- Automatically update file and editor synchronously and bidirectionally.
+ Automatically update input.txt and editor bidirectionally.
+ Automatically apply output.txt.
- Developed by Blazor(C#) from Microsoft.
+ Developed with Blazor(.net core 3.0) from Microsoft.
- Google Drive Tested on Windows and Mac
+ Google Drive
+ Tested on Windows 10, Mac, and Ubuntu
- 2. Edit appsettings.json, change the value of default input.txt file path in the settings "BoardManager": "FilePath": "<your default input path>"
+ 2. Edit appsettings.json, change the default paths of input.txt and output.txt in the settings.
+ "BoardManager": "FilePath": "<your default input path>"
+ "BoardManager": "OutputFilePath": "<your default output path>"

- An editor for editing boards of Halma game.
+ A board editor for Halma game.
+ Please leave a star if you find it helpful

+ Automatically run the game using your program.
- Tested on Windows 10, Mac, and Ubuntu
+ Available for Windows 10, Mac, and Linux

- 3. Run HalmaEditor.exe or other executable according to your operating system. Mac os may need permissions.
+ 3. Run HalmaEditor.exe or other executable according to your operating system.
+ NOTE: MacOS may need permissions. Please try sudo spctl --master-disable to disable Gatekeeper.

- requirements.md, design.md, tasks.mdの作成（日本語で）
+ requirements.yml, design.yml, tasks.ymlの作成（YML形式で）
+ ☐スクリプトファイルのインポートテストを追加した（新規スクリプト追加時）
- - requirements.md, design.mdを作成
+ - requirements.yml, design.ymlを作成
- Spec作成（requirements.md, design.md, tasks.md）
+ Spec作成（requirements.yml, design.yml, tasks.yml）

#####

◆ What to work on
In full, transcribe each entry of the material exactly.

◆ Task answer
- Automatically update file and editor synchronously and bidirectionally.
+ Automatically update input.txt and editor bidirectionally.
+ Automatically apply output.txt.
- Developed by Blazor(C#) from Microsoft.
+ Developed with Blazor(.net core 3.0) from Microsoft.
- Google Drive Tested on Windows and Mac
+ Google Drive
+ Tested on Windows 10, Mac, and Ubuntu
- 2. Edit appsettings.json, change the value of default input.txt file path in the settings "BoardManager": "FilePath": "<your default input path>"
+ 2. Edit appsettings.json, change the default paths of input.txt and output.txt in the settings.
+ "BoardManager": "FilePath": "<your default input path>"
+ "BoardManager": "OutputFilePath": "<your default output path>"

- An editor for editing boards of Halma game.
+ A board editor for Halma game.
+ Please leave a star if you find it helpful

+ Automatically run the game using your program.
- Tested on Windows 10, Mac, and Ubuntu
+ Available for Windows 10, Mac, and Linux

- 3. Run HalmaEditor.exe or other executable according to your operating system. Mac os may need permissions.
+ 3. Run HalmaEditor.exe or other executable according to your operating system.
+ NOTE: MacOS may need permissions. Please try sudo spctl --master-disable to disable Gatekeeper.

- requirements.md, design.md, tasks.mdの作成（日本語で）
+ requirements.yml, design.yml, tasks.ymlの作成（YML形式で）
+ ☐スクリプトファイルのインポートテストを追加した（新規スクリプト追加時）
- - requirements.md, design.mdを作成
+ - requirements.yml, design.ymlを作成
- Spec作成（requirements.md, design.md, tasks.md）
+ Spec作成（requirements.yml, design.yml, tasks.yml）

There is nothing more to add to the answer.